Csm e mediaIn difesa di moderazione ed equilibrio (non dell'equilibrismo)
Il lavoro preparatorio sin qui condotto conferma quanto, da qualche anno, viene sottolineato in sede internazionale circa la necessità che i giudici diano «prova di moderazione nei confronti dei media»: così si esprime il § 19 della Raccomandazione 17 novembre 2010 del Comitato dei ministri del Consiglio d'Europa, rivolta ai 47 Stati membri, nella quale si incoraggiava altresì «la creazione di posti di portavoce giudiziario o di servizi stampa e comunicazione sotto la responsabilità dei tribunali o sotto il controllo dei Consigli superiori della magistratura o di altre autorità indipendenti».
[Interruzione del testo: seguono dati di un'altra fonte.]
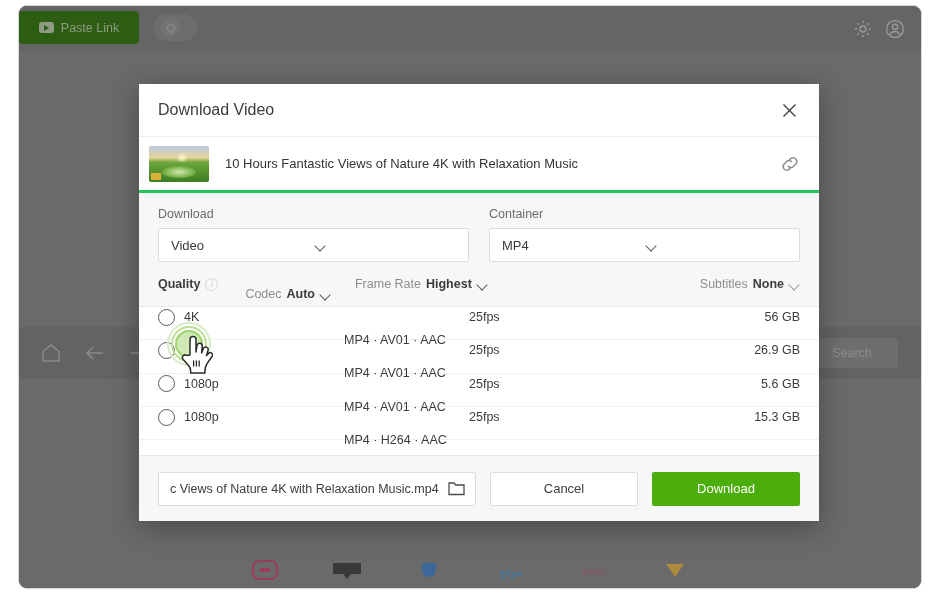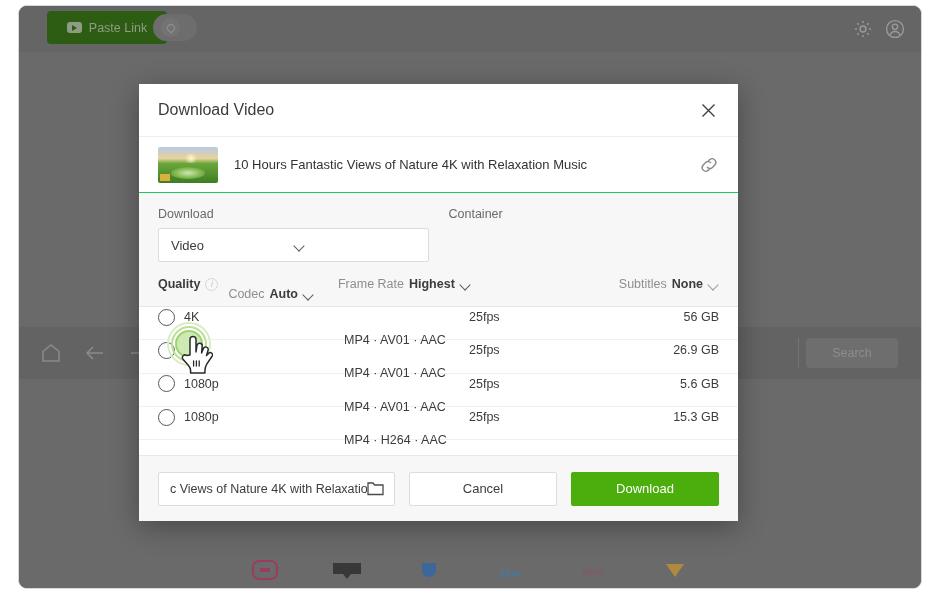"Paste Link" #paste-link-btn { margin-left: 28px -> none }
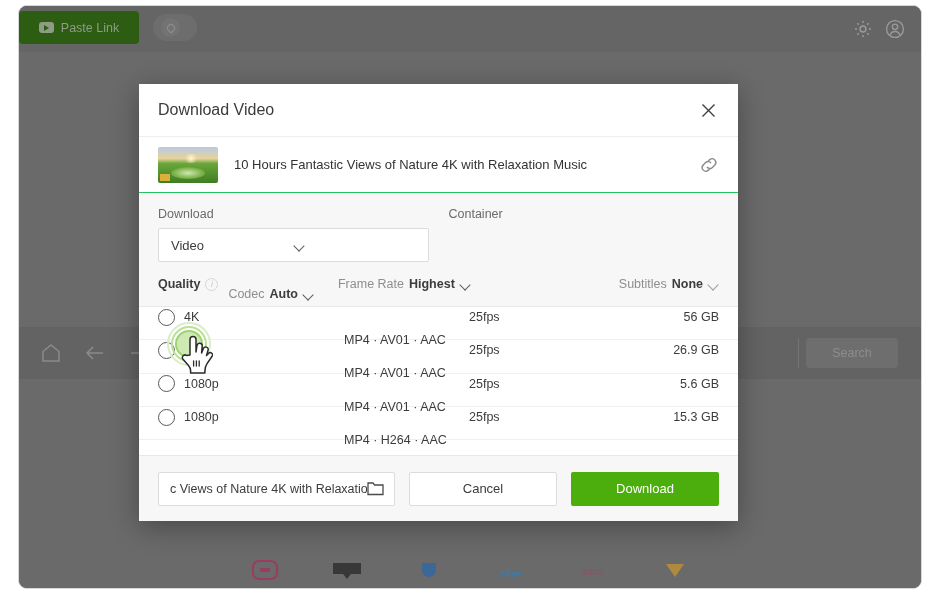"Download Video" #modal { width: 599px -> 680px }
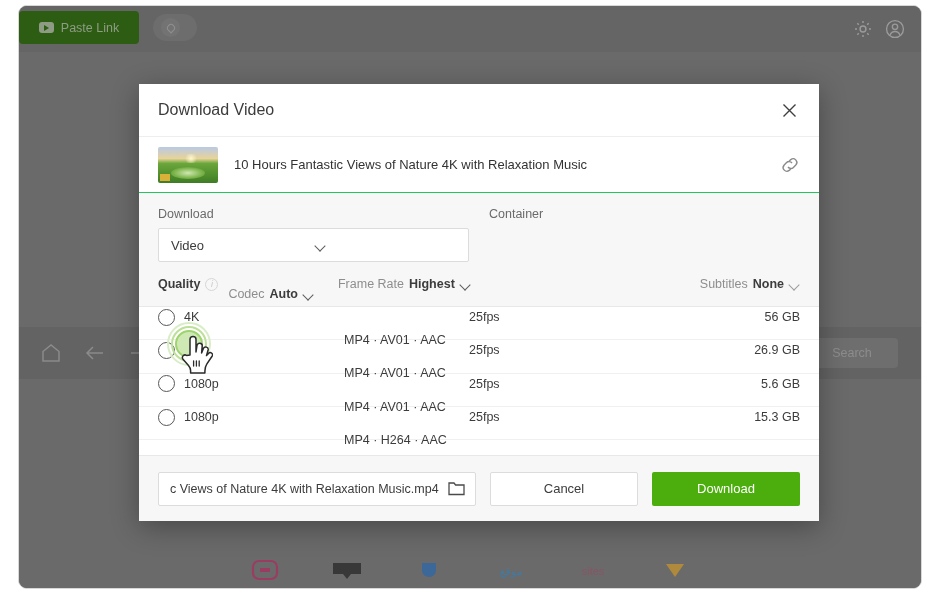"10 Hours Fantastic Views of" #video-info { border-bottom: 1px solid #22c55e -> 3px solid #22c55e; padding: 0 18px 0 19px -> 0 18px 0 10px }
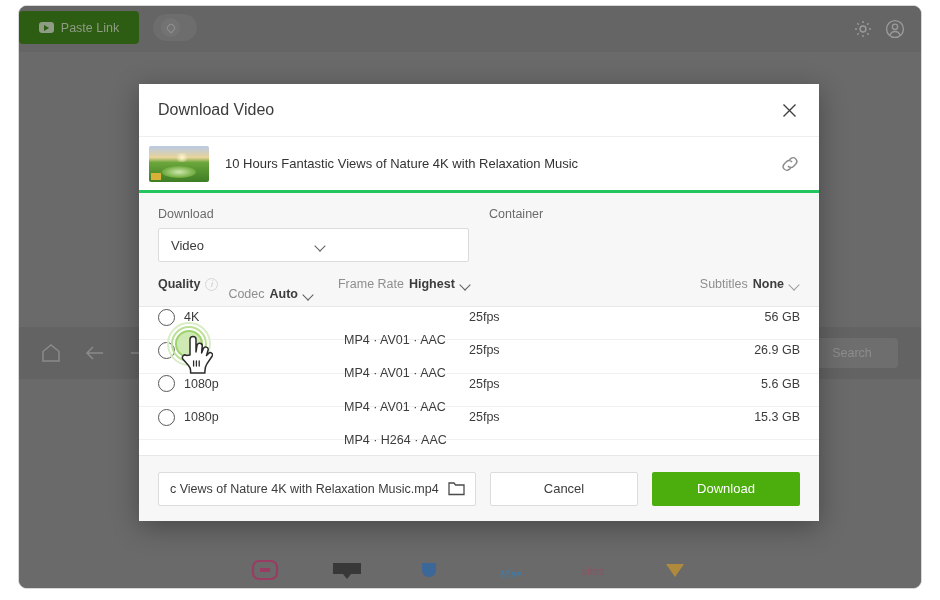"MP4" div.select-box { html: none -> <div> <span>MP4</span> <span></span> </div> }
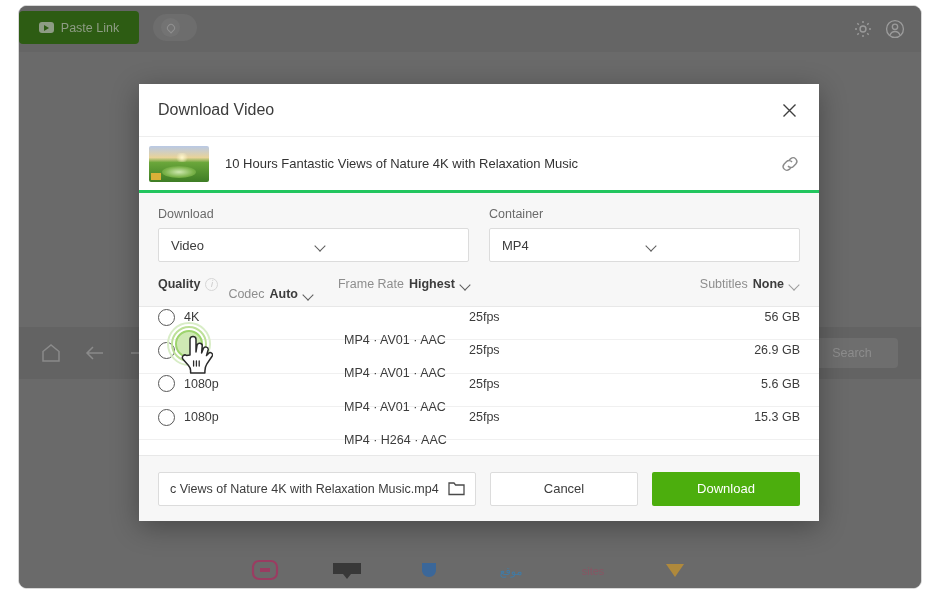"Quality" #quality-item { margin-right: 10px -> 27px }
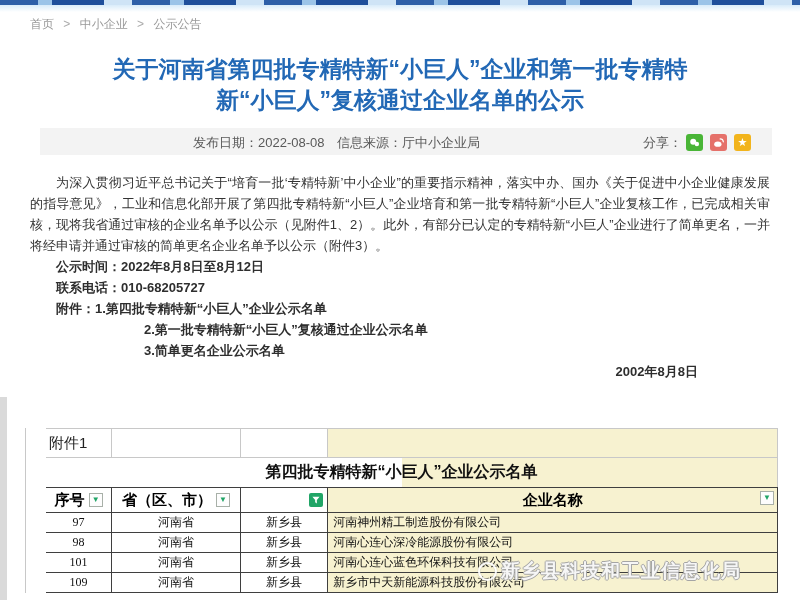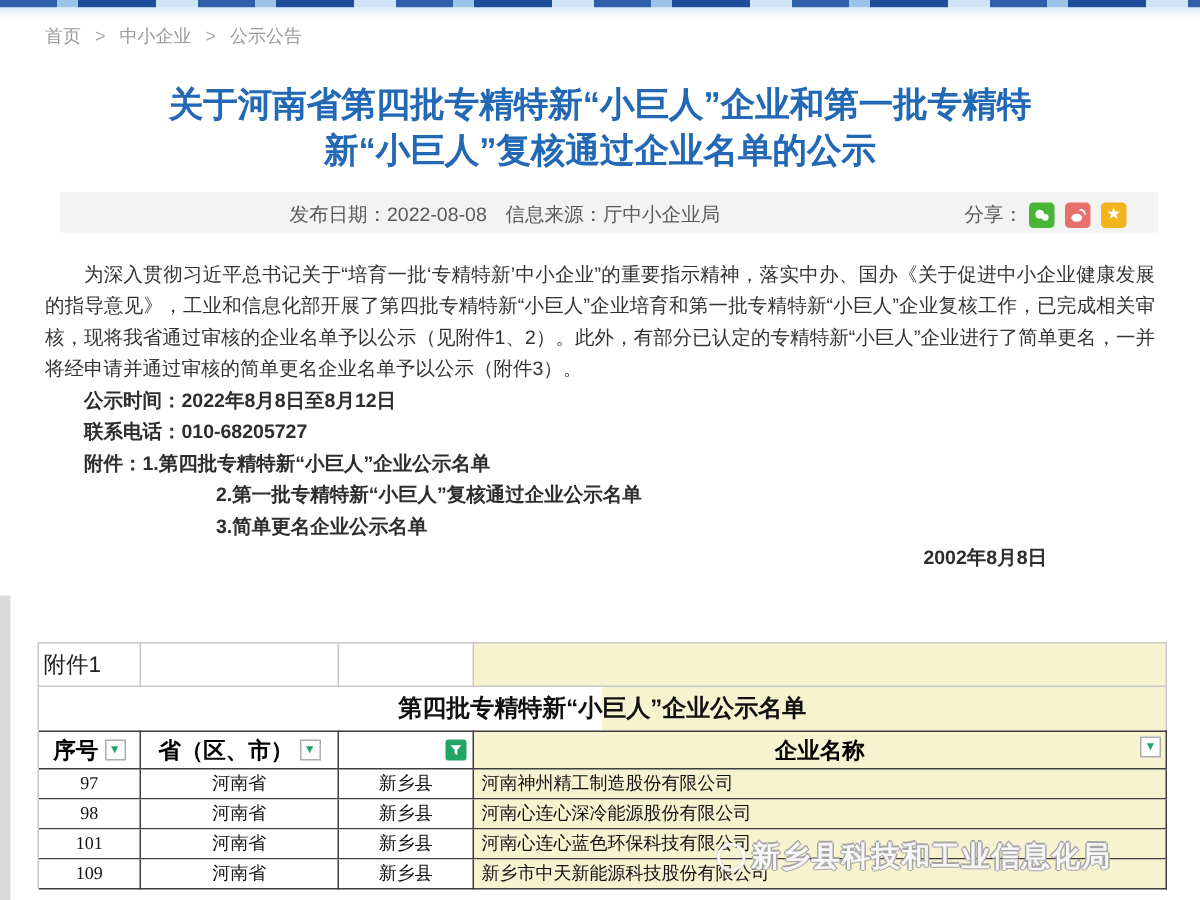"分享：" .m-share { align-items: center -> flex-start }
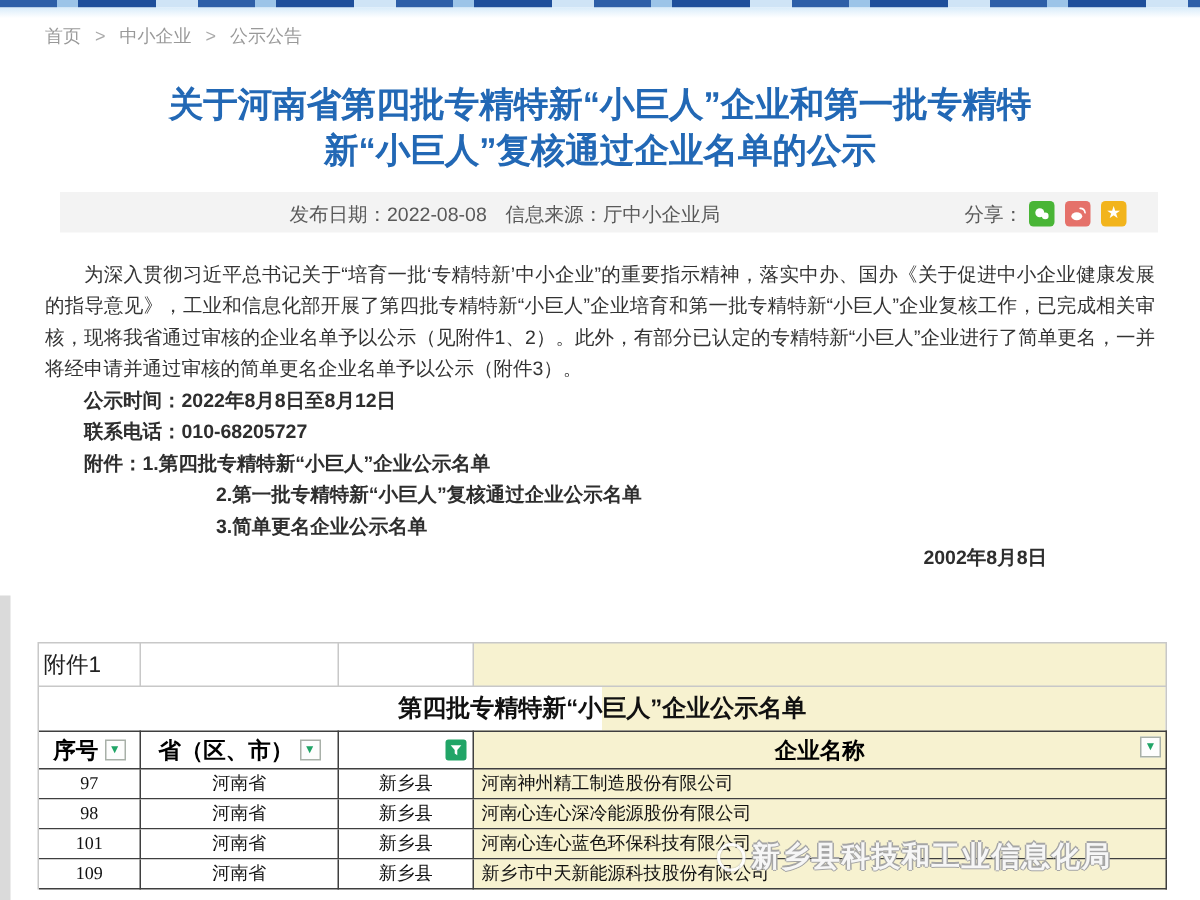"附件1" .c1 { margin-left: none -> 20px }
A conferma altresì della unitarietà della cultura della giurisdizione nel nostro Paese, le linee guida sono rivolte sia agli uffici requirenti, sia a quelli giudicanti, naturalmente tenendo conto delle specificità di ciascuna funzione: ad esempio, è soprattutto con riferimento agli uffici del pm che viene sottolineata la necessità che dichiarazioni ed eventuali interviste vadano rilasciate con equilibrio e misura. Le linee guida non nascono da una volontà di porre limitazioni alla professione giornalistica e tantomeno di restringere lo spazio della libertà di informazione e del diritto alla medesima, ma, al contrario, sono funzionali alla fruizione effettiva di questi ultimi: nel tempo della comunicazione fai-da-te, mettere ordine nelle procedure, nei contenuti e nelle modalità della comunicazione istituzionale degli uffici giudiziari costituisce un servizio agli utenti del sistema giustizia e ai cittadini tutti. Non a caso si parla di comunicazione "istituzionale". Accanto al significato consueto di "fatta in nome e per conto dell'ufficio", l'attributo allude a una misura, a un tono, appunto a una moderazione; un equilibrio che non significa equilibrismo, così come, più in generale, il senso dell'istituzione non va confuso con l'attaccamento ostinato alla propria fazione politica o corporazione professionale.